Через пятнадцать дней после ареста Монтесумы привели губернатора Наутлана, которого, собственно, несли в паланкине, а также одного из его сыновей и полтора десятка сеньоров, замешанных в историю западни, организованной против гарнизона Веракруса. В некоторых свидетельствах утверждается, что Монтесума принял этих людей — очевидно, для того, чтобы посоветовать им не впутывать его в дело. Затем сеньоры были выданы испанцам, и каждый был подвергнут индивидуальному допросу. Коатльнопока вел себя вызывающе. Когда его спросили, является ли он вассалом Монтесумы, он высокомерно ответил: «А есть ли еще государь, чьим вассалом я мог бы быть?» Его товарищи и сам он признали, что убили испанцев, но отрицали какую бы то ни было ответственность императора в этом деле. Они были приговорены к тому, чтобы сначала быть пронзенными стрелами (причем стрелками должны были быть тласкальтеки!), а затем — сожженными заживо. Чтобы одним ударом убить двух зайцев, для сооружения на главной площади костров было принесено все оружие, которое было найдено в окрестных арсеналах. В момент столь жестокой, и для них — необычной, казни, видя полное безразличие к их судьбе императора, который не попытался их защитить, они все же выдали его, прокричав, что действовали по его приказу.
Кортес, однако, не нуждался в их признании, у него и так была полная уверенность в этом вопросе. Поэтому он приказал с утра надеть на Монтесуму кандалы. Теперь Монтесума действительно имел вид пленного или раба. И это как раз в день праздника «Поднятие Флагов», когда отмечался самый главный триумф мешиков, триумф Уицилопочтли в Коатепеке! По свидетельству Кортеса, император был этим страшно огорчен. Его родные находились рядом с ним совершенно подавленные, в слезах; они приподнимали его оковы, для того чтобы они не давили слишком на
По окончании казни Кортес сам снял с Монтесумы цепи и попытался его утешить. В этот раз он предложил ему свободу, и это предложение было повторено еще несколько раз в течение дня. Император, однако, не соглашался. Из боязни быть вынужденным поднять восстание? Именно такое объяснение он дал Кортесу — очевидно, рассчитывая, что оно ему придется по душе. Или он отказывался потому, что не верил в искренность предложений Кортеса. Без сомнения. Согласно Берналю Диасу, Кортес поручил Агулару сообщить Монтесуме как бы по секрету, что испанцы возражали против его освобождения. Помимо того, Монтесуме было стыдно оттого, что он выдал своих верных слуг чужеземцам и что с ним обращались как с рабом.
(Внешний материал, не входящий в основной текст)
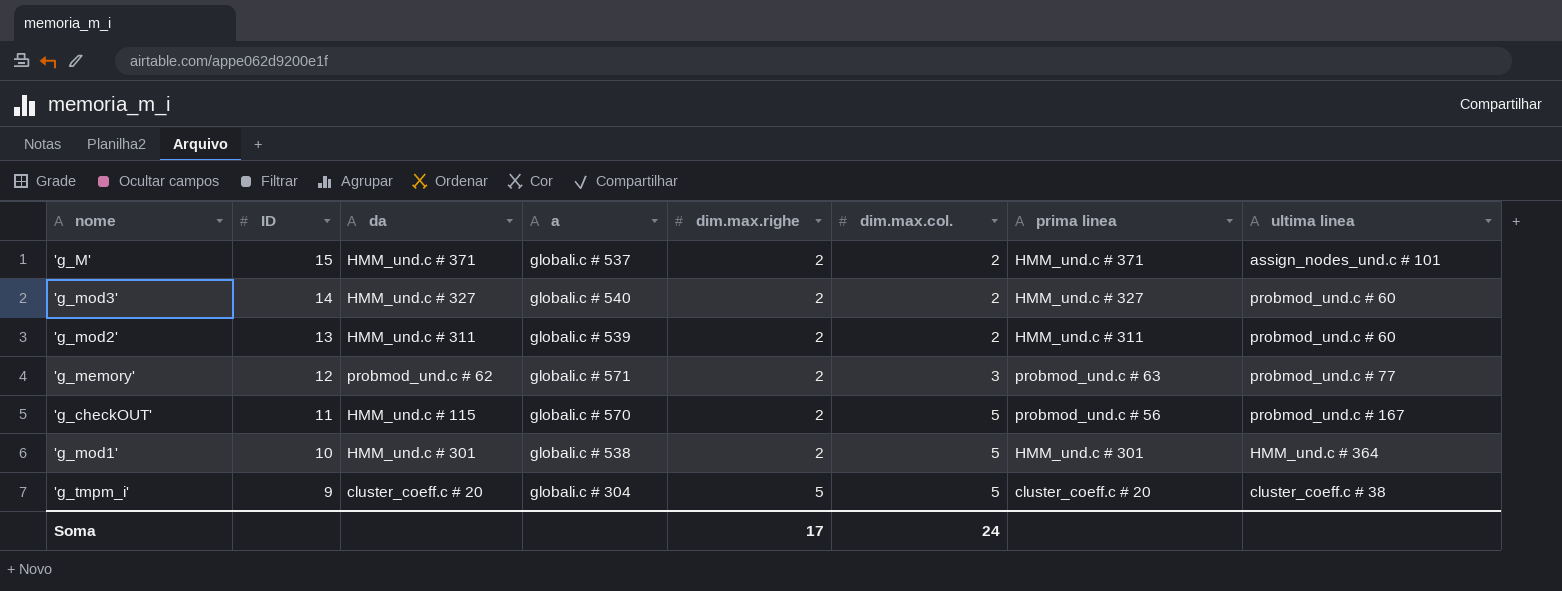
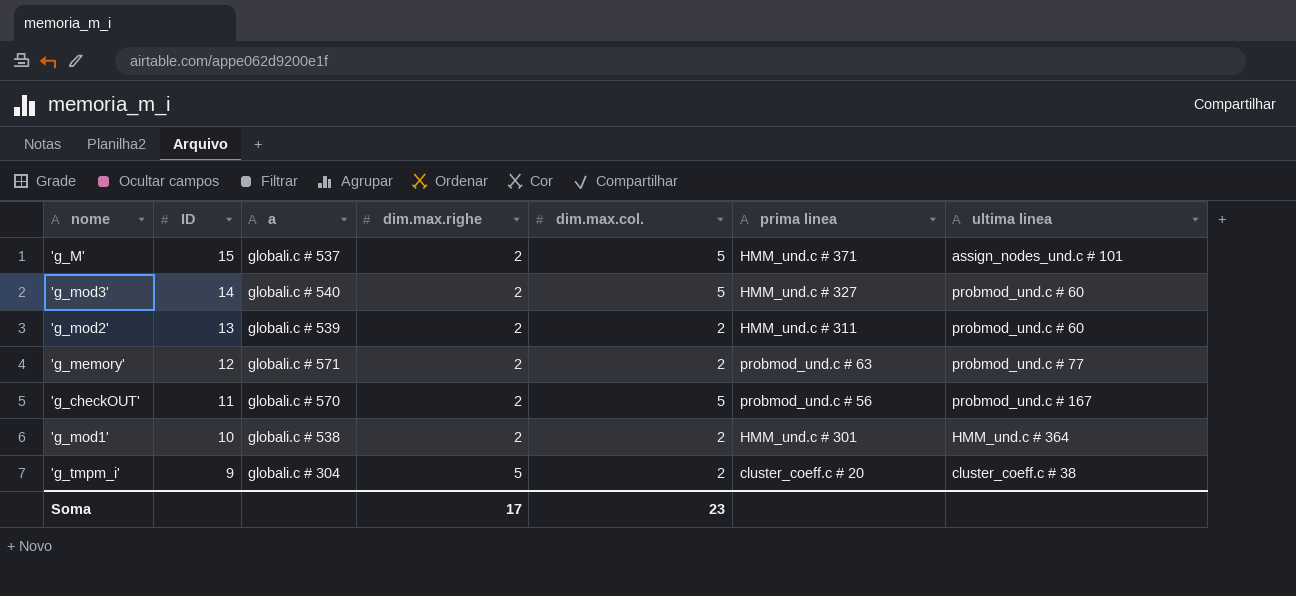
column da | position: 3 -> none
'g_M' | dim.max.col.: 2 -> 5
'g_mod3' | dim.max.col.: 2 -> 5
'g_memory' | dim.max.col.: 3 -> 2
'g_mod1' | dim.max.col.: 5 -> 2
'g_tmpm_i' | dim.max.col.: 5 -> 2
Soma | dim.max.col.: 24 -> 23

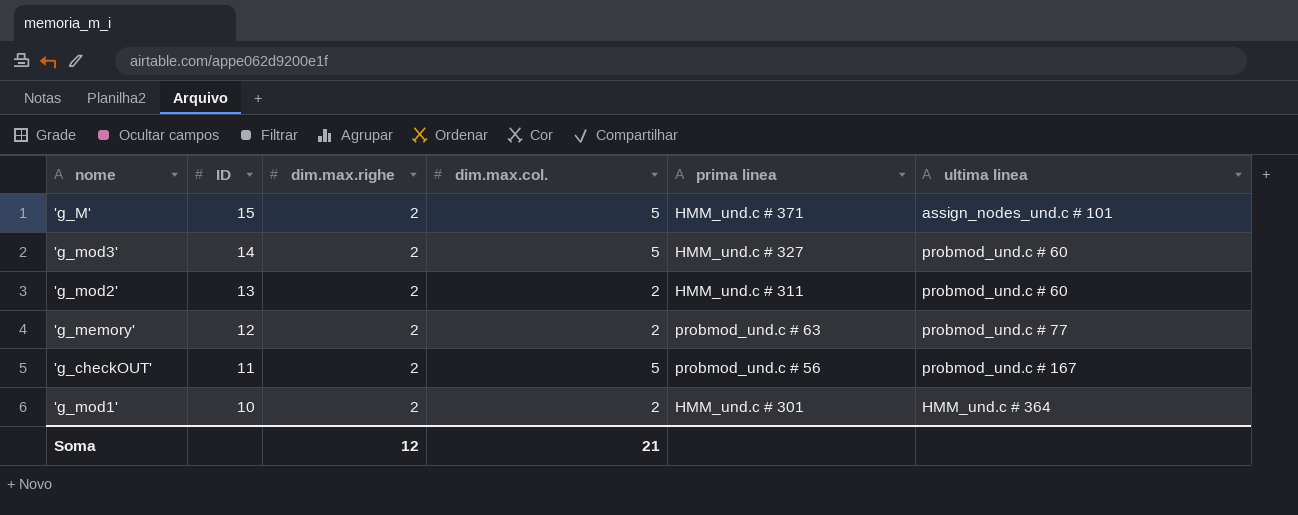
column a | position: 3 -> none
row 'g_tmpm_i': 9 | globali.c # 304 | 5 | 2 | cluster_coeff.c # 20 | cluster_coeff.c # 38 -> none
Soma | dim.max.righe: 17 -> 12
Soma | dim.max.col.: 23 -> 21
В некоторых индейских источниках утверждается, что Монтесума был пленен уже в момент вступления испанцев в Мехико. Информаторы де Саагуна, например, говорят: «И как только они прибыли во дворец, как только они туда вошли, они схватили Монтесуму вместе с Ицсуауцином и в дальнейшем не спускали с него глаз». Далее информаторы утверждают, что он должен был выпрашивать у людей еду и кухонную утварь для своих похитителей, однако дворяне, обозленные по не известным нам причинам на несчастного императора, больше ему не подчинялись! Затем дворец императора был разграблен. Лас Касас также говорит о пленении императора в первый же день.
Дюран оказывается более точным. Он утверждает, что видел в старых кодексах рисунки, где Монтесума вместе с сопровождавшими его королями представлен с кандалами на ногах уже непосредственно после встречи на дамбе. Этому трудно поверить, замечает Дюран, поскольку ни один из чужеземцев нигде этого не подтверждает, однако они способны отрицать и самую явную правду. Чимальпахин из Чалько рассказывает то же самое.
Рассказы побежденных не следует принимать всерьез в качестве исторических документов. Прежде всего, они противоречат друг другу: одни называют арест во дворце, другие — арест на дамбе, причем уже с кандалами. Но и та и другая версия совершенно невероятны и находятся в противоречии со свидетельствами очевидцев. Трудно представить себе, как на относительно узкой дамбе испанцы могли бы окружить Монтесуму — так, чтобы его люди не вмешались бы моментально и не сделали бы этот маневр невыполнимым. Если бы испанцам удалось это сделать, то позор пал бы на весь мешикский народ. Кроме того, такая операция не осуществляется импровизированно, и трудно представить себе Кортеса, разрабатывающим ее без четкого представления об обстоятельствах, в которых ему доведется встретить императора. Пересекающая лагуну дамба была во всяком случае весьма неудобным местом для проведения такой операции. И, наконец, письмо Кортеса Карлу V является его официальным отчетом, и хорошо известно, что ему приходилось быть чрезвычайно осторожным, учитывая возможности доносительства. При этом никто из конкистадоров, даже из тех, которые считались его недоброжелателями, нигде не противоречит ему по этому пункту.